Article ID: | iaor2014405 |
Volume: | 8 |
Issue: | 1 |
Start Page Number: | 1 |
End Page Number: | 18 |
Publication Date: | Feb 2013 |
Journal: | International Journal of Services Operations and Informatics |
Authors: | Chew Ek Peng, Lee Loo Hay, Chen ChunHung, Zhang Si, Li Juxin, Pujowidianto Nugroho Artadi |
Keywords: | optimization, simulation: analysis |
In service industry, various decisions need to be made to design these service systems or improve their performances. In the face of complex systems and many choices, simulation is used to estimate the performance measures of each alternative when analytical expression is too complex or even unavailable. As multiple replications are required for each design, there is a need to efficiently allocate the simulation budget. The Optimal Computing Budget Allocation (OCBA) is an approach that intelligently allocates simulation budget for maximising the desired selection quality in finding the best alternative(s) and has demonstrated its ability in significantly enhancing simulation efficiency.
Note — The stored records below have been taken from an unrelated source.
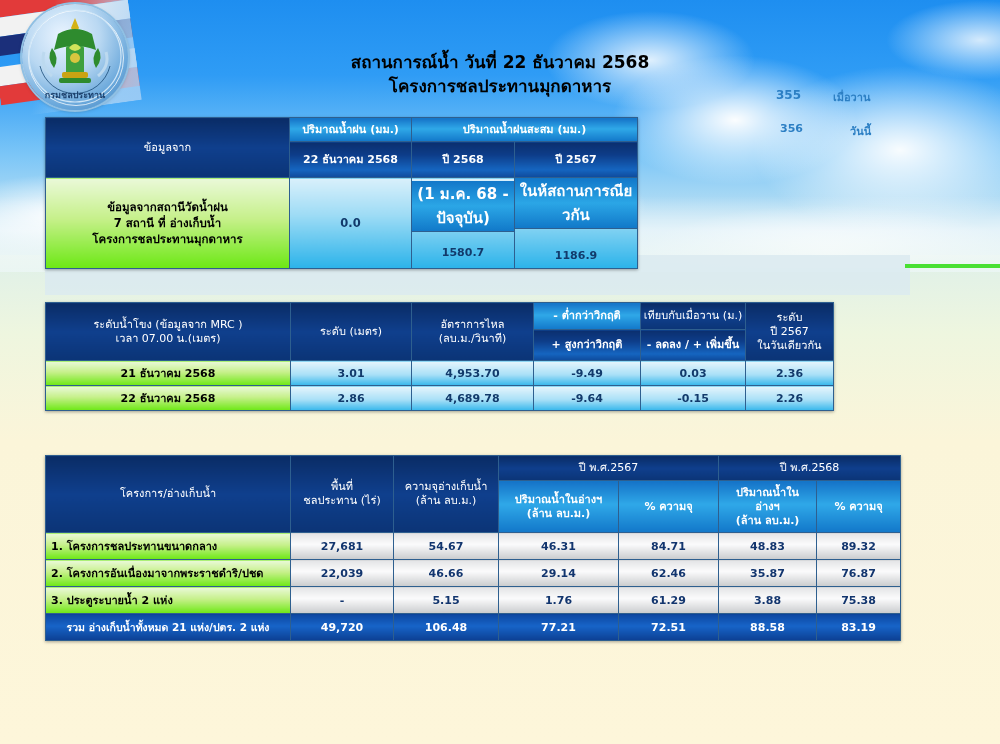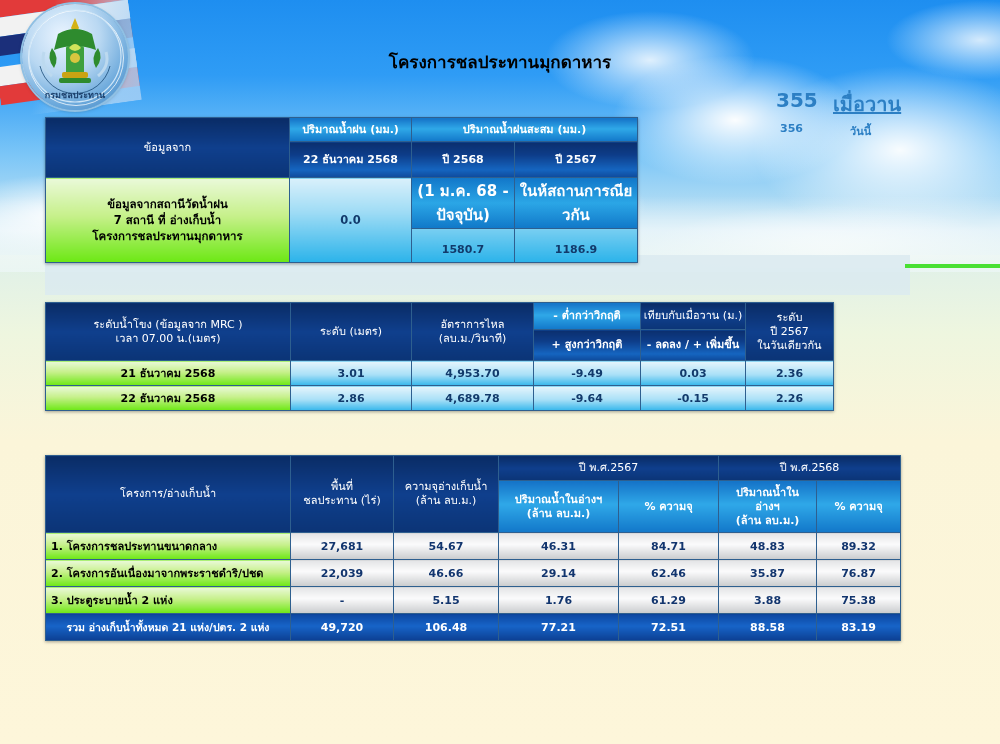--- a/index.html
+++ b/index.html
@@ -135,6 +135,7 @@
 </div>
 
 <div id="title">
+  <div class="l1">สถานการณ์น้ำ วันที่  22 ธันวาคม 2568</div>
   <div class="l2">โครงการชลประทานมุกดาหาร</div>
 </div>
 

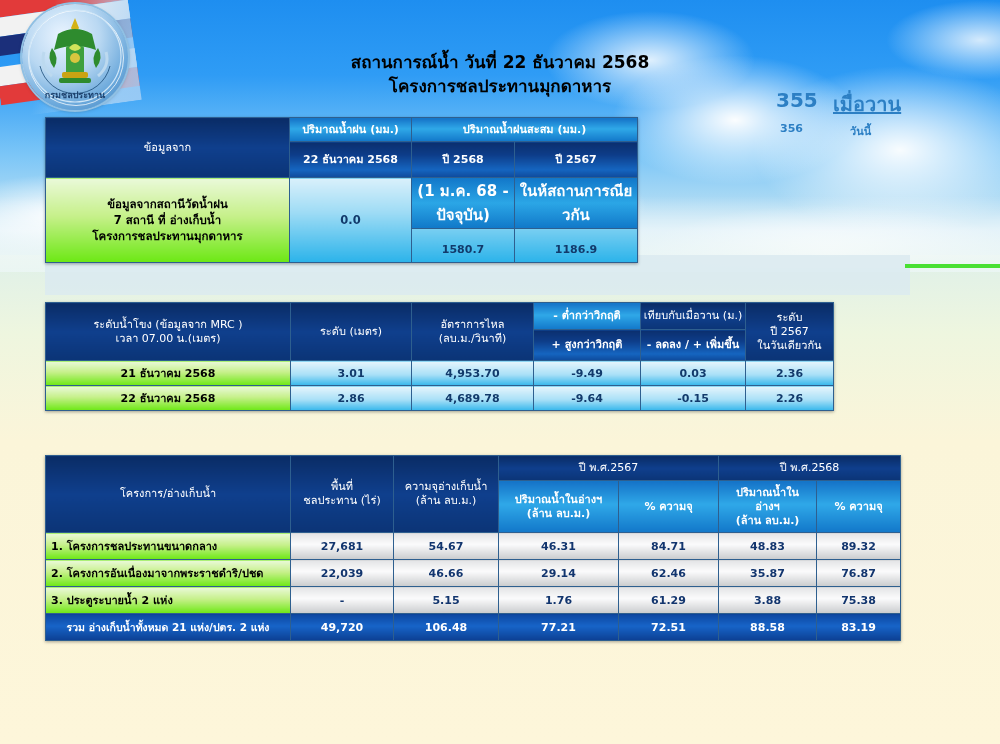--- a/index.html
+++ b/index.html
@@ -52,7 +52,7 @@
   #title .l1,#title .l2{color:#000;font-weight:bold;font-size:17px;line-height:24px;}
   #title .l2{padding-left:0;}
   .cornernum{position:absolute;color:#2c7fc4;font-weight:bold;}
-  .cn-355{left:776px;top:88px;font-size:20px;}
+  .cn-355{left:776px;top:88px;font-size:12px;}
   .cn-yest{left:833px;top:88px;font-size:20px;text-decoration:underline;}
   .cn-356{left:780px;top:122px;font-size:11px;}
   .cn-today{left:850px;top:122px;font-size:11px;}

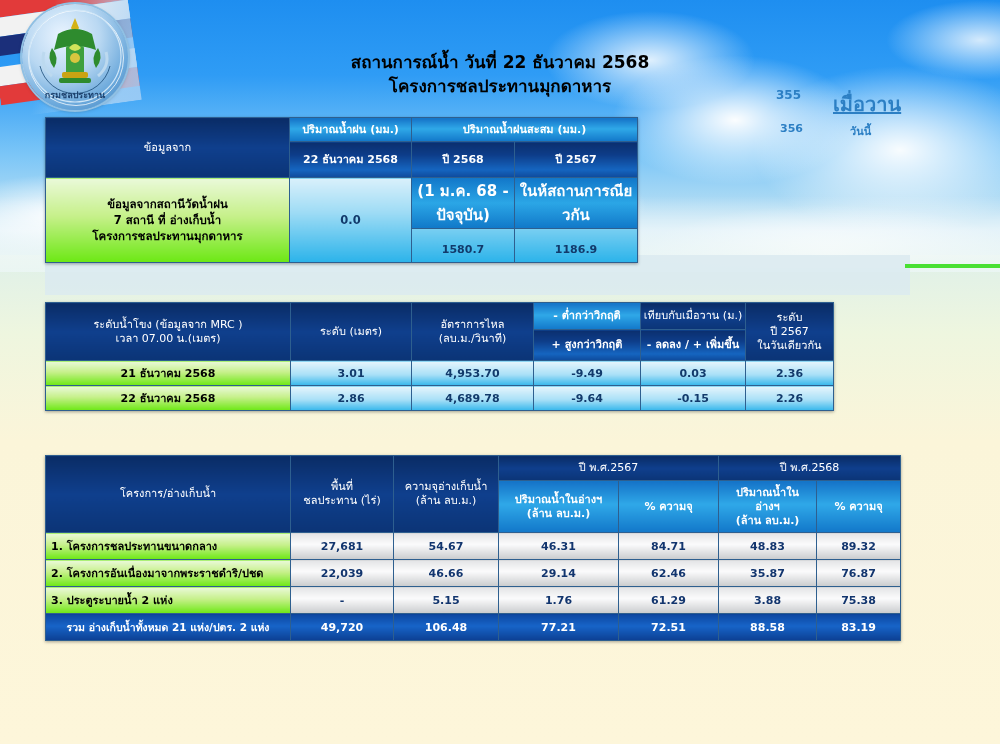--- a/index.html
+++ b/index.html
@@ -53,7 +53,7 @@
   #title .l2{padding-left:0;}
   .cornernum{position:absolute;color:#2c7fc4;font-weight:bold;}
   .cn-355{left:776px;top:88px;font-size:12px;}
-  .cn-yest{left:833px;top:88px;font-size:20px;text-decoration:underline;}
+  .cn-yest{left:833px;top:88px;font-size:11px;}
   .cn-356{left:780px;top:122px;font-size:11px;}
   .cn-today{left:850px;top:122px;font-size:11px;}
   

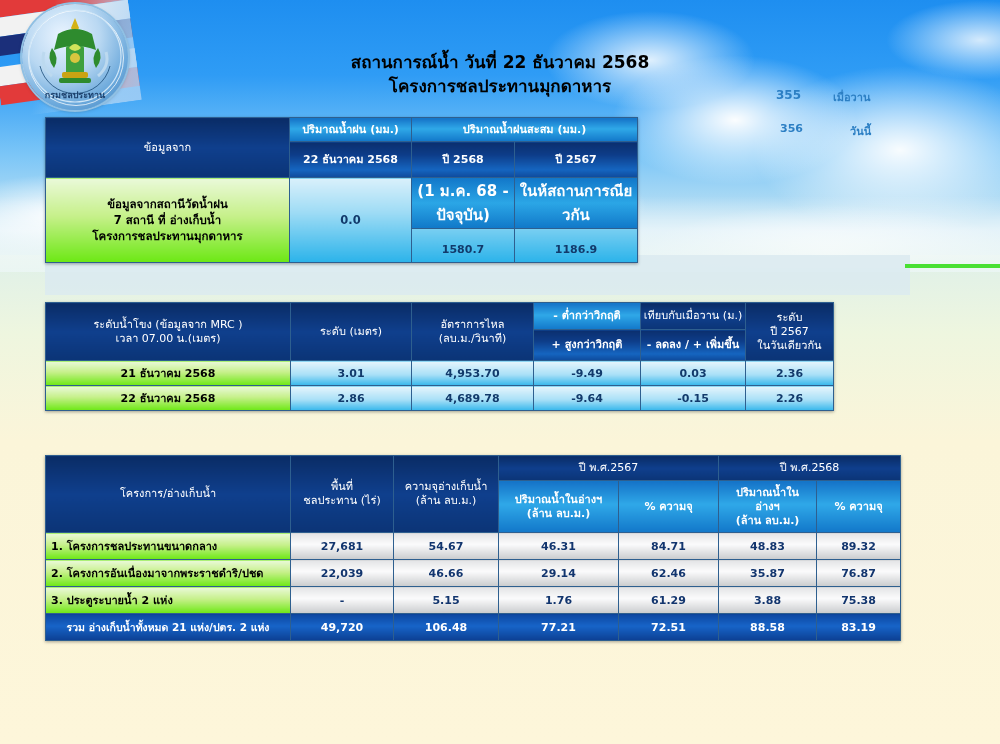--- a/index.html
+++ b/index.html
@@ -175,7 +175,7 @@
     </td>
     <td class="cyan" style="padding:0">
       <span class="subcap">ในห้สถานการณียวกัน</span>
-      <span style="display:block;padding:14px 0 6px">1186.9</span>
+      <span style="display:block;padding:20px 0 6px">1186.9</span>
     </td>
   </tr>
 </tbody>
In this paper, we present three latest developments on OCBA for the optimal subset selection, constrained optimisation, and multi‐objective optimisation problems. The models, the corresponding asymptotically optimal allocation rules, are provided together with numerical results showing their efficiency. The proposed rules are also further discussed from the large deviations perspective.